The guidance provides an introduction to techniques and methods. It is not a comprehensive learning resource. However, it is also not an introduction to coding. You are will get the most from this guidance if you are familiar with coding principles, have used a script based language before, or currently use R or Python for analysis. At the end of chapters there are links to resources which provide a more comprehensive and in-depth guide to the methods we discuss. These are not the only learning resources available, but we have tried to link to ones that are used widely.
1.2 What is its aim?
Analysis in government is moving away from legacy systems that are largely manual to workflows built using open source languages and tools that encourage rigorous documentation and a full audit trail. This trend, which builds on best practice in software engineering, provides opportunities for using new tools and methods to enhance the quality of the systems used to produce analysis. Many producers of such systems are not data scientists or coding experts, but other analysts or non-analytical staff who may not be familiar with these new approaches. This guidance will introduce some of the common practices that are recommended for implementing analysis in a transparent and fully auditable way and brings together best practice from across government.

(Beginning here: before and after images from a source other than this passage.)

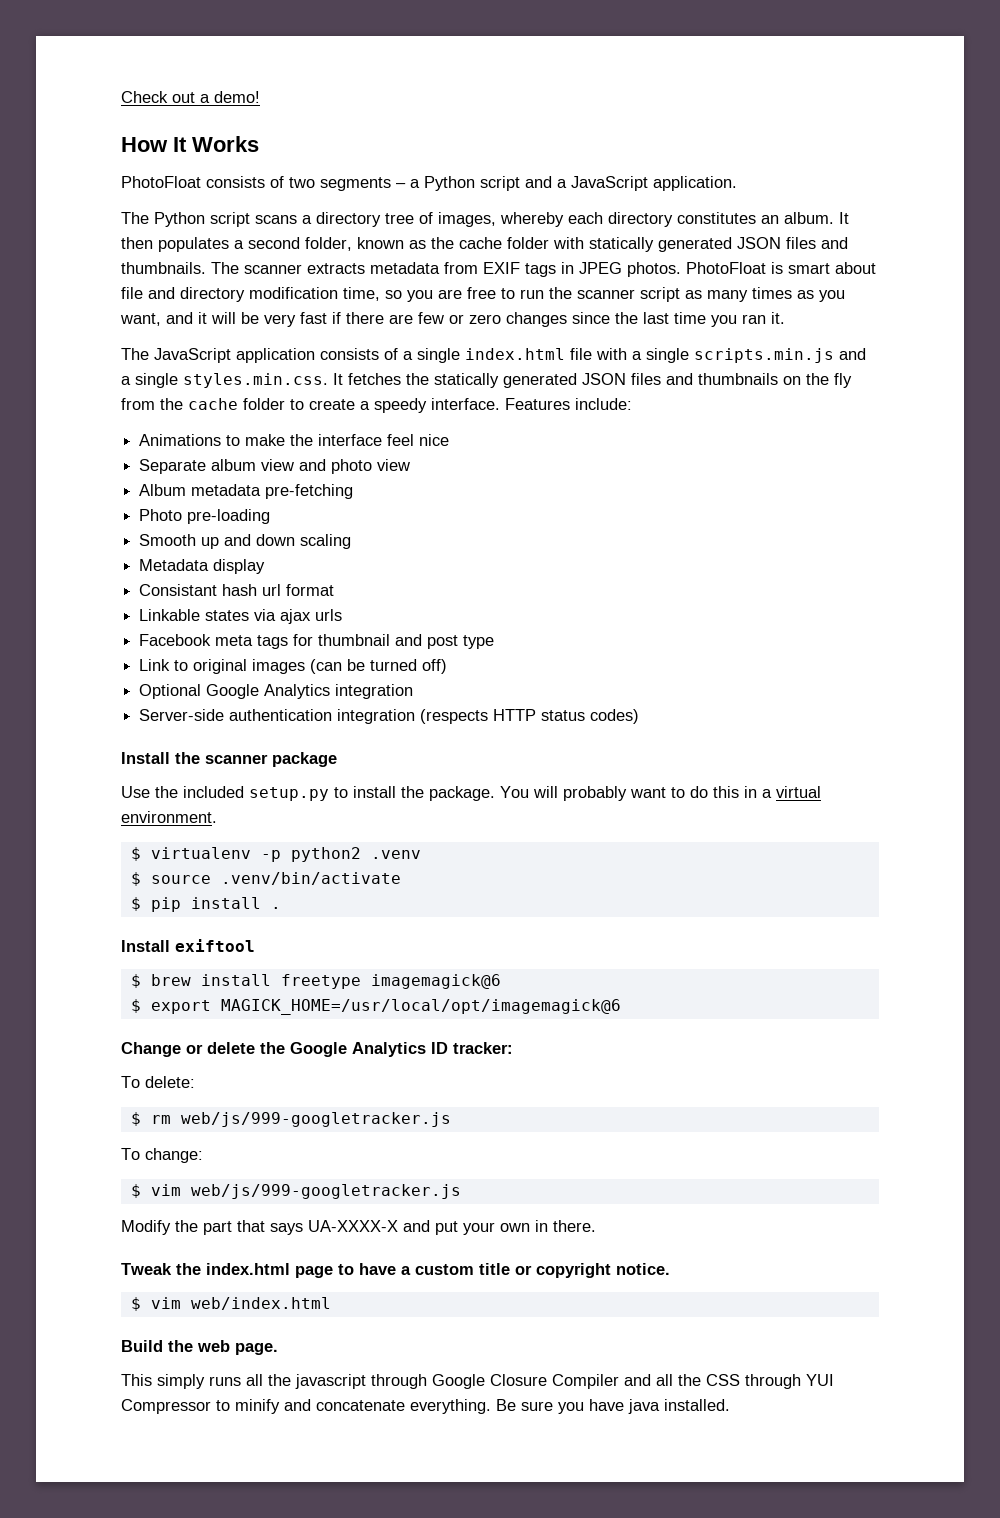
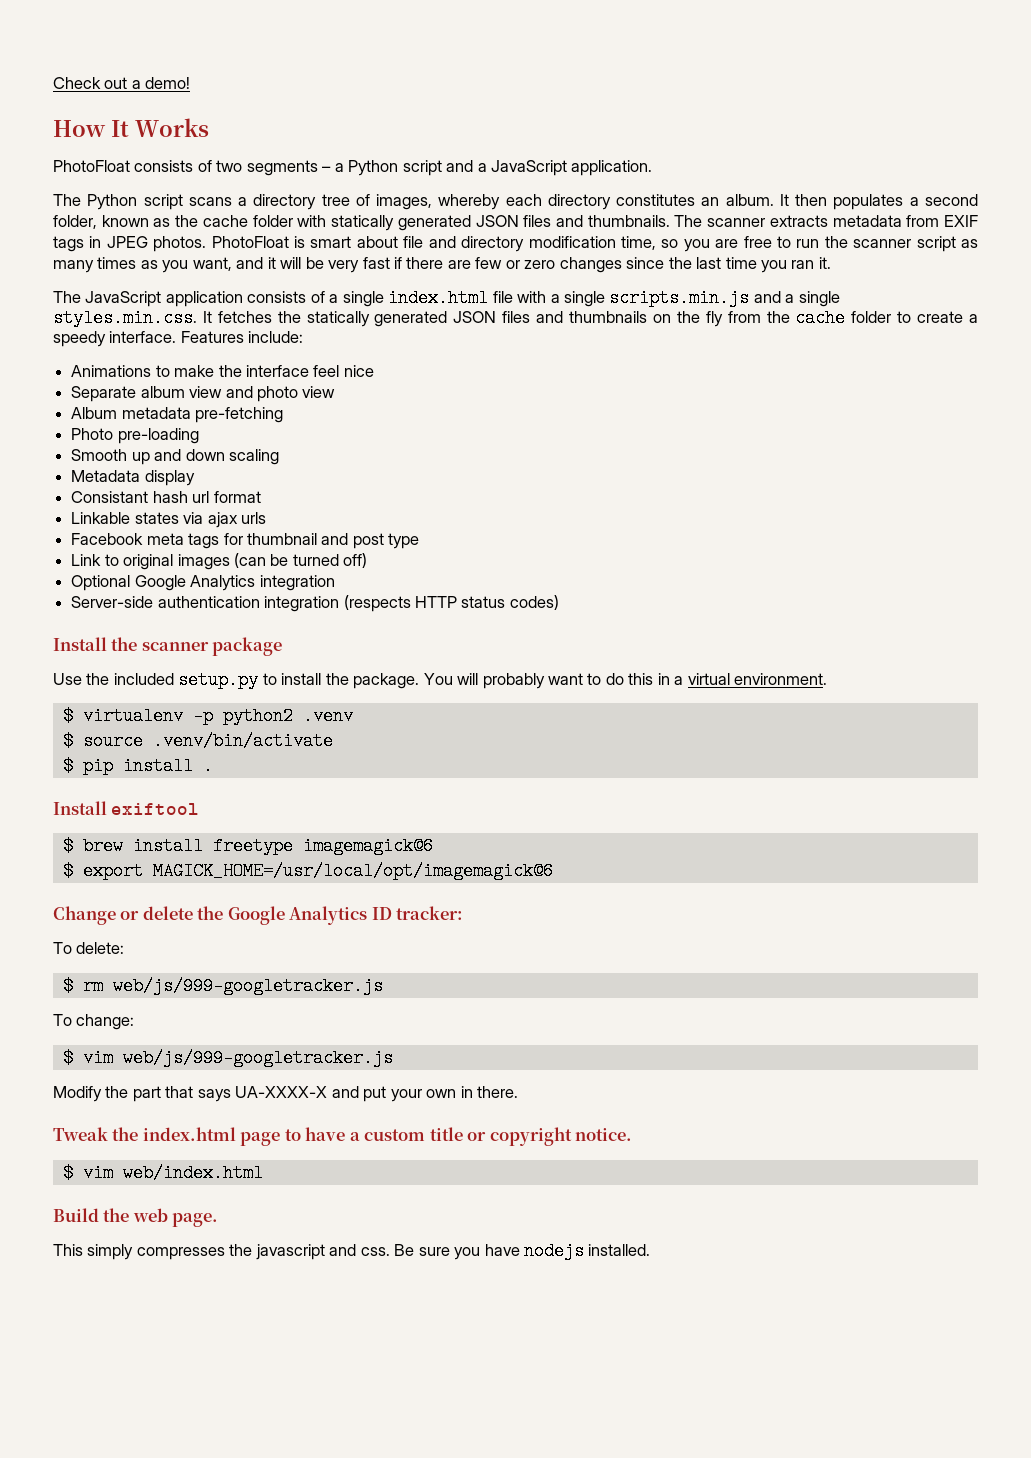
- This simply runs all the javascript through Google Closure Compiler and all the CSS through YUI Compressor to minify and concatenate everything.
+ This simply compresses the javascript and css.
- Be sure you have java installed.
+ Be sure you have nodejs installed.

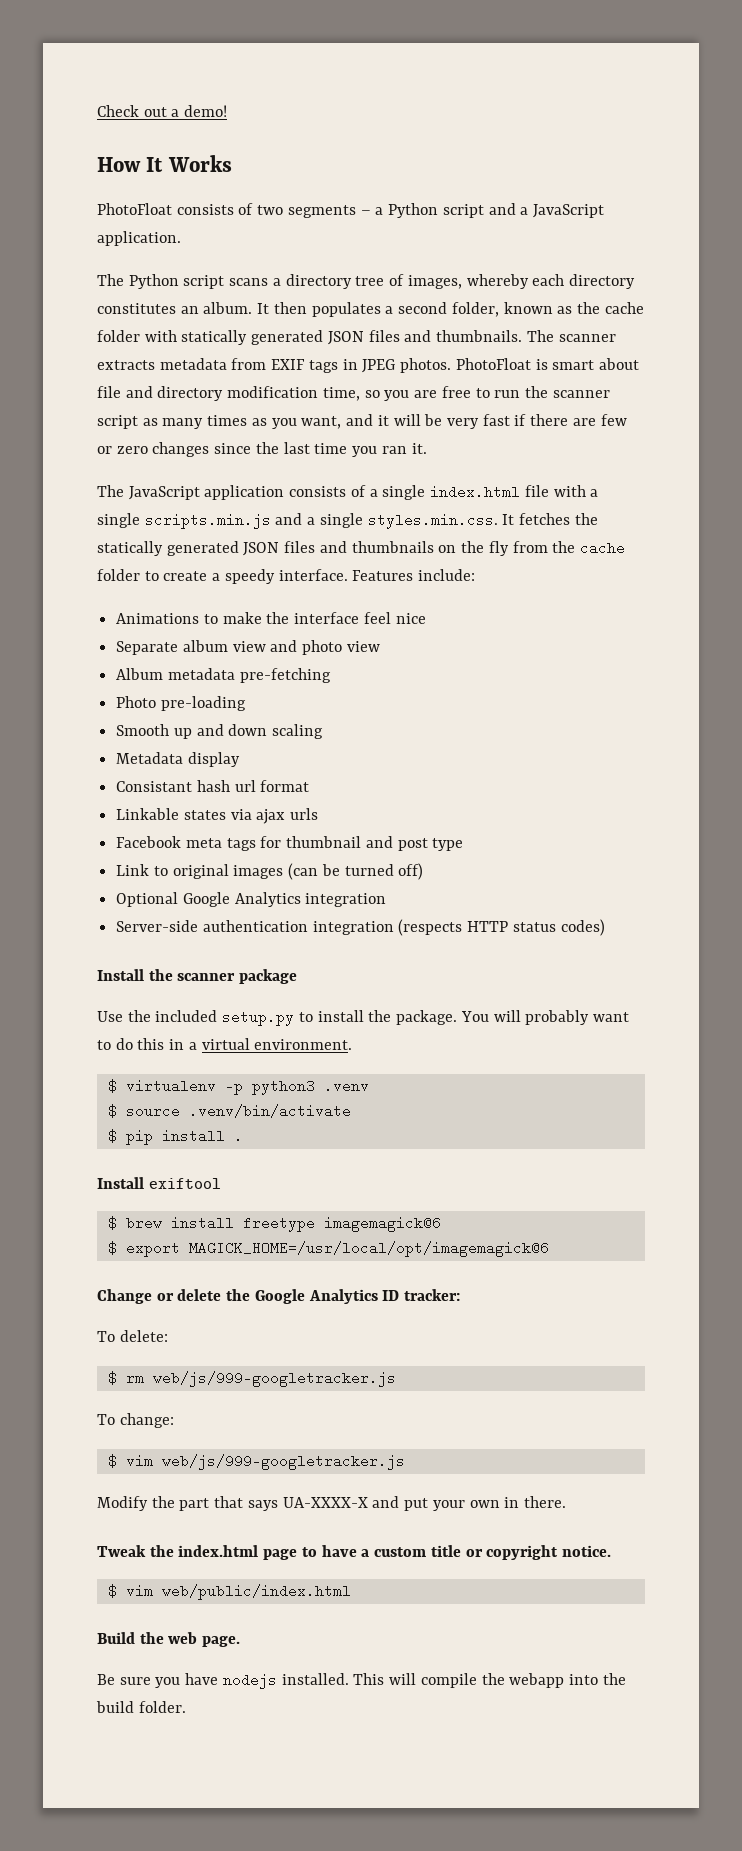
- $ virtualenv -p python2 .venv
+ $ virtualenv -p python3 .venv
- $ vim web/index.html
+ $ vim web/public/index.html
- This simply compresses the javascript and css.
+ This will compile the webapp into the build folder.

1.3 Why move away from spreadsheets?
Many departments are moving some analysis from spreadsheets to more automated workflows built with open source languages like R and Python. There are several reasons for this.
- Spreadsheet errors
- Spreadsheets intermesh data and code together. This makes it hard to quality assure and test the logic. It is mixed up with the data and it is harder to understand what the code is doing. Splitting the code and data allows us to write tests to make sure the code is doing what it is supposed to. Spreadsheets are not designed to work with best practice software testing.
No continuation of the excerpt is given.